Benchmark of multi-omics integration softwares
| Tool | Supported omics | Pre-processing | Single omic analysis | Integrative models | Use case | Downstream analyses | Interactive visualisations | Language | Ref |
|---|---|---|---|---|---|---|---|---|---|
| Miodin | SNP, RNA, methylation, Proteins, | + | - | MOFA | BM | - | - | R | Ulfenborg, B. (2019). |
| MiBiOmics | miRNA, RNA, Proteins | - | - | Co-inertia analysis | BD | Multi-omics networks | + | Web | (Zoppi et al., 2021) |
| Muon | Single cell omics | - | - | MOFA, WNN | NA | - | - | Python | (Bredikhin et al., 2022) |
| Movics | SNP, RNA, methylation, Proteins | - | - | Range of clustering algorithm | STR | Survival analysis, enrichment | - | R | (Lu, 2020) |
| Omix | RNA, Proteins | + | + | MOFA,MEIFESTO, sMBPLS, MBPLS, DIABLO, iCluster | BD, BM, STR | Multi-omics signatures, networks, modules, functional/ cell type/ TF enrichment, pseudotime, etc | + | R | NA |
Biomarker Discovery (BD), Biological Mechanisms (BM), Sample stratification (STR)
Getting started
The Getting Started section of the documentation contains downloadable examples on how to use Omix.
Data
The experiments described in our vignettes rely on in-house data from the Multi-Omics Atlas Project, which may be obtained from the synapse portal for registered users. (Project SynID: syn36812517)
Datasets:
- Get started data: syn51533729
- Pseudo-temporal multi-omics integration data: syn51516099
Docker image
For reproducibility purposes, we provide a Docker container here.

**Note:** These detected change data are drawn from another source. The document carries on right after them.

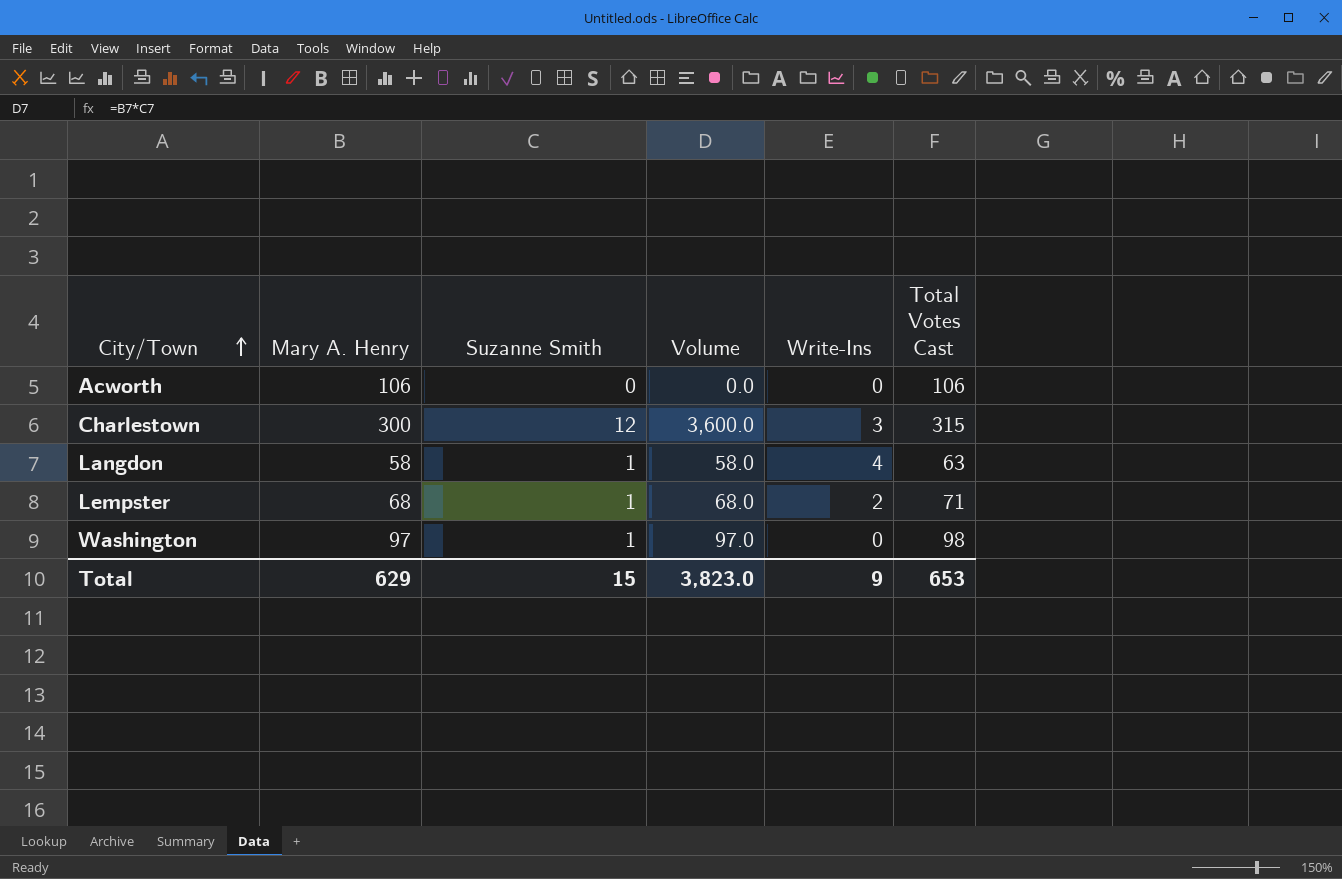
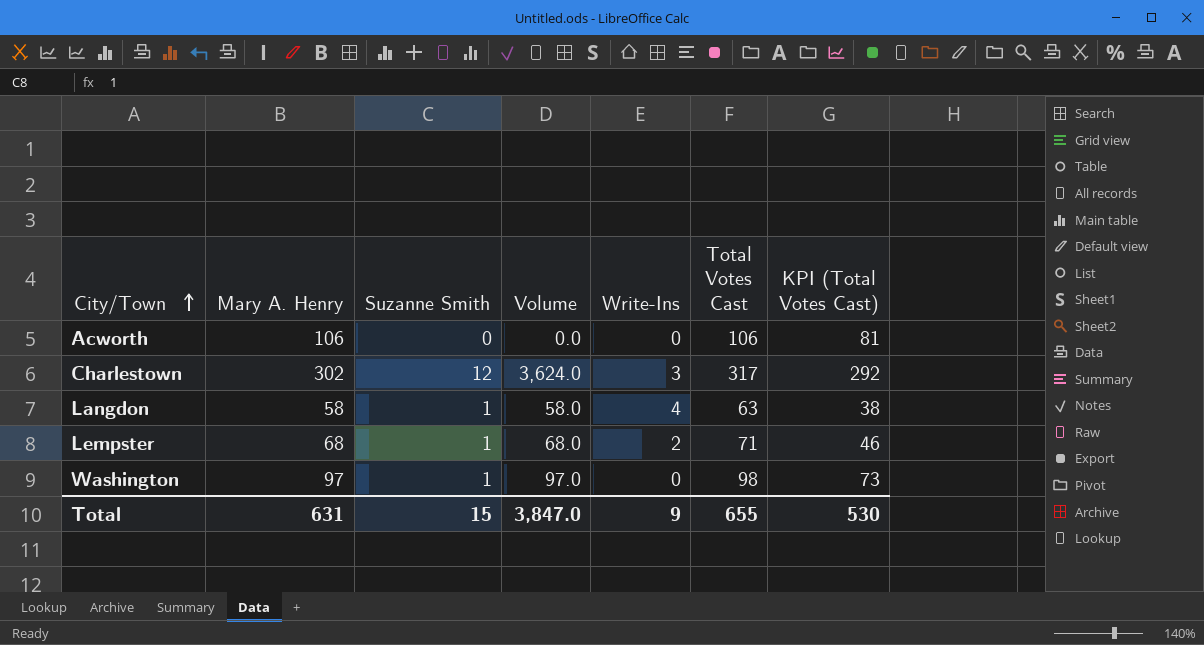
column KPI (Total Votes Cast) | formula: none -> [Total Votes Cast] - 25
Charlestown | Mary A. Henry: 300 -> 302
Charlestown | Volume: 3,600.0 -> 3,624.0
Charlestown | Total Votes Cast: 315 -> 317
Total | Mary A. Henry: 629 -> 631
Total | Volume: 3,823.0 -> 3,847.0
Total | Total Votes Cast: 653 -> 655

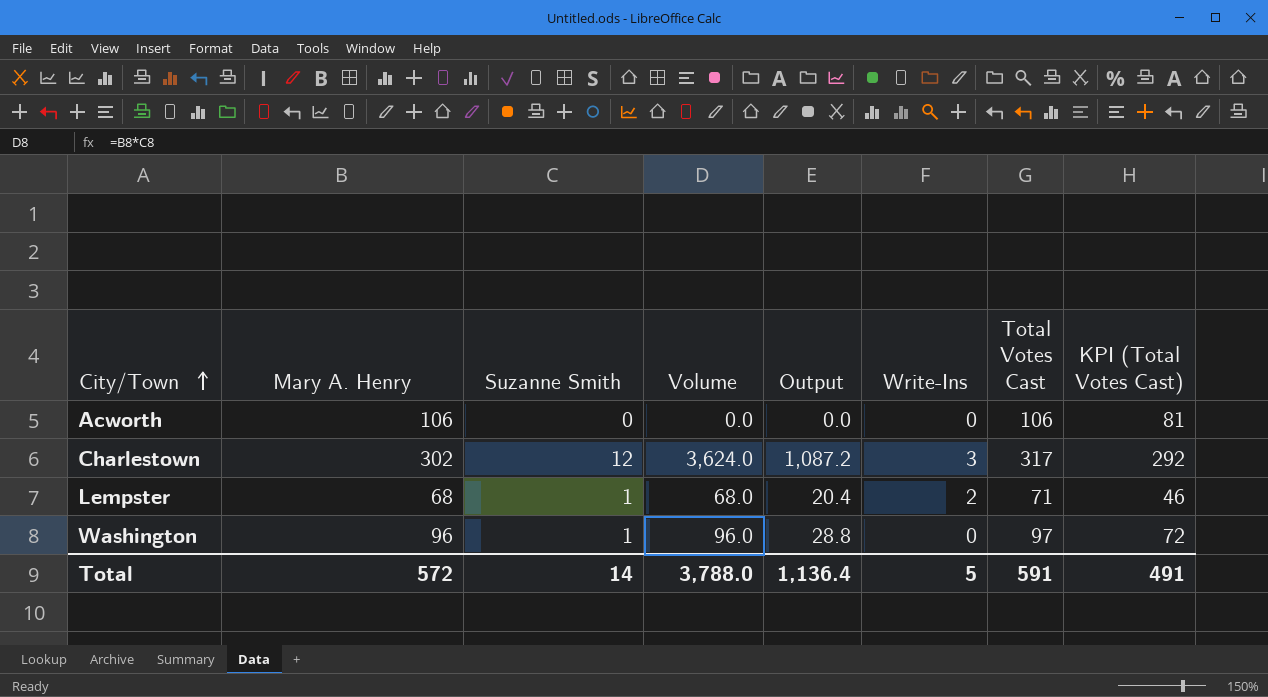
column Output | formula: none -> [Volume] * 0.3
row Langdon: 58 | 1 | 58.0 | 4 | 63 | 38 -> none
Washington | Mary A. Henry: 97 -> 96
Washington | Volume: 97.0 -> 96.0
Washington | Total Votes Cast: 98 -> 97
Washington | KPI (Total Votes Cast): 73 -> 72
Total | Mary A. Henry: 631 -> 572
Total | Suzanne Smith: 15 -> 14
Total | Volume: 3,847.0 -> 3,788.0
Total | Write-Ins: 9 -> 5
Total | Total Votes Cast: 655 -> 591
Total | KPI (Total Votes Cast): 530 -> 491

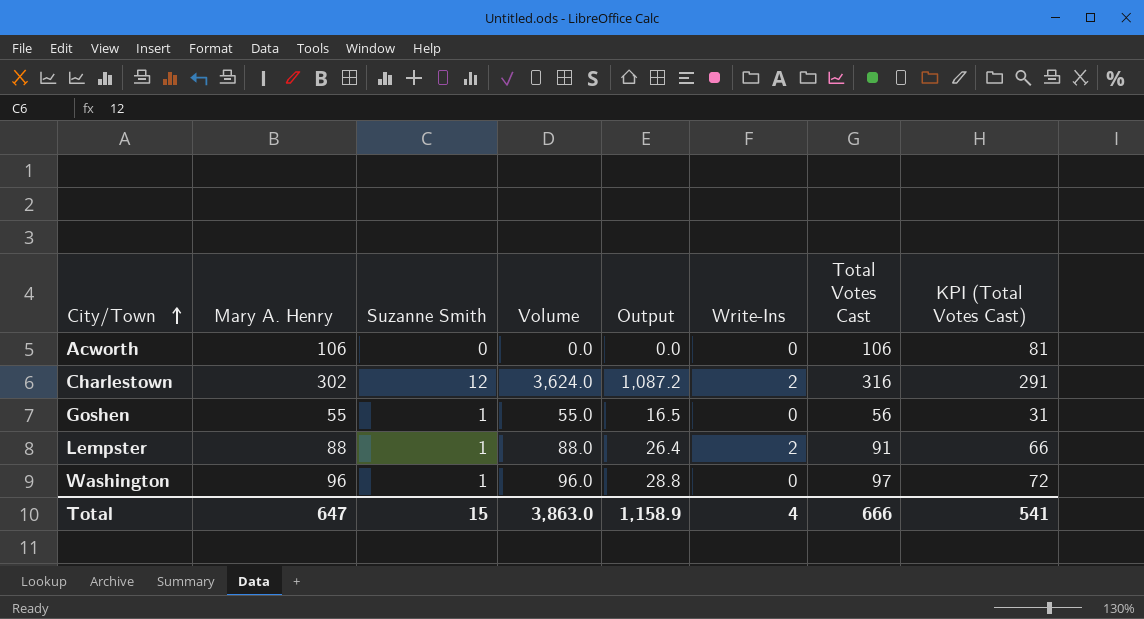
Charlestown | Write-Ins: 3 -> 2
Charlestown | Total Votes Cast: 317 -> 316
Charlestown | KPI (Total Votes Cast): 292 -> 291
row Goshen: none -> 55 | 1 | 55.0 | 16.5 | 0 | 56 | 31
Lempster | Mary A. Henry: 68 -> 88
Lempster | Volume: 68.0 -> 88.0
Lempster | Output: 20.4 -> 26.4
Lempster | Total Votes Cast: 71 -> 91
Lempster | KPI (Total Votes Cast): 46 -> 66
Total | Mary A. Henry: 572 -> 647
Total | Suzanne Smith: 14 -> 15
Total | Volume: 3,788.0 -> 3,863.0
Total | Output: 1,136.4 -> 1,158.9
Total | Write-Ins: 5 -> 4
Total | Total Votes Cast: 591 -> 666
Total | KPI (Total Votes Cast): 491 -> 541

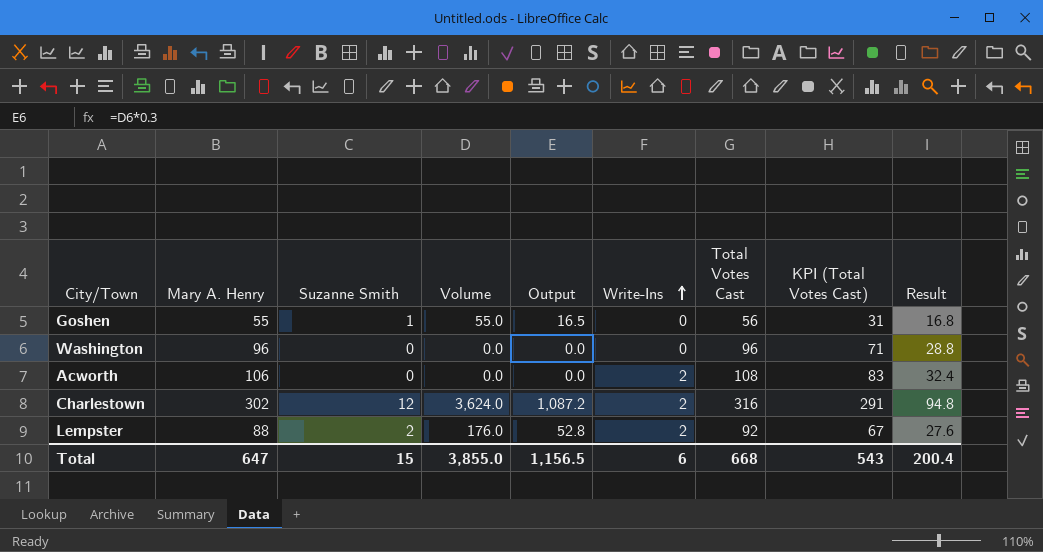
row order: City/Town ascending -> Write-Ins ascending
column Result | formula: none -> [Total Votes Cast] * 0.3
Washington | Suzanne Smith: 1 -> 0
Washington | Volume: 96.0 -> 0.0
Washington | Output: 28.8 -> 0.0
Washington | Total Votes Cast: 97 -> 96
Washington | KPI (Total Votes Cast): 72 -> 71
Acworth | Write-Ins: 0 -> 2
Acworth | Total Votes Cast: 106 -> 108
Acworth | KPI (Total Votes Cast): 81 -> 83
Lempster | Suzanne Smith: 1 -> 2
Lempster | Volume: 88.0 -> 176.0
Lempster | Output: 26.4 -> 52.8
Lempster | Total Votes Cast: 91 -> 92
Lempster | KPI (Total Votes Cast): 66 -> 67
Total | Volume: 3,863.0 -> 3,855.0
Total | Output: 1,158.9 -> 1,156.5
Total | Write-Ins: 4 -> 6
Total | Total Votes Cast: 666 -> 668
Total | KPI (Total Votes Cast): 541 -> 543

After installing Docker you can first pull the container via:
docker pull eleonoreschneeg/omix:latestand then run the container:
docker run --rm -d -v $HOME:/home/rstudio/home -e ROOT=true -e PASSWORD=password -p 8787:8787 eleonoreschneeg/omix:latestAn RStudio server session can be accessed via a browser at localhost:8787 using Username: rstudio and Password: password
Citation
Please cite Omix as:
Eléonore Schneegans, Nurun Fancy, Michael Thomas, Nanet Willumsen, Paul M Matthews, Johanna Jackson (2023) Omix: A Multi-Omics Integration Pipeline
Contributing
For feature requests, please open an issue here.
Alternatively, you can fork the repository, add your change and issue a pull request.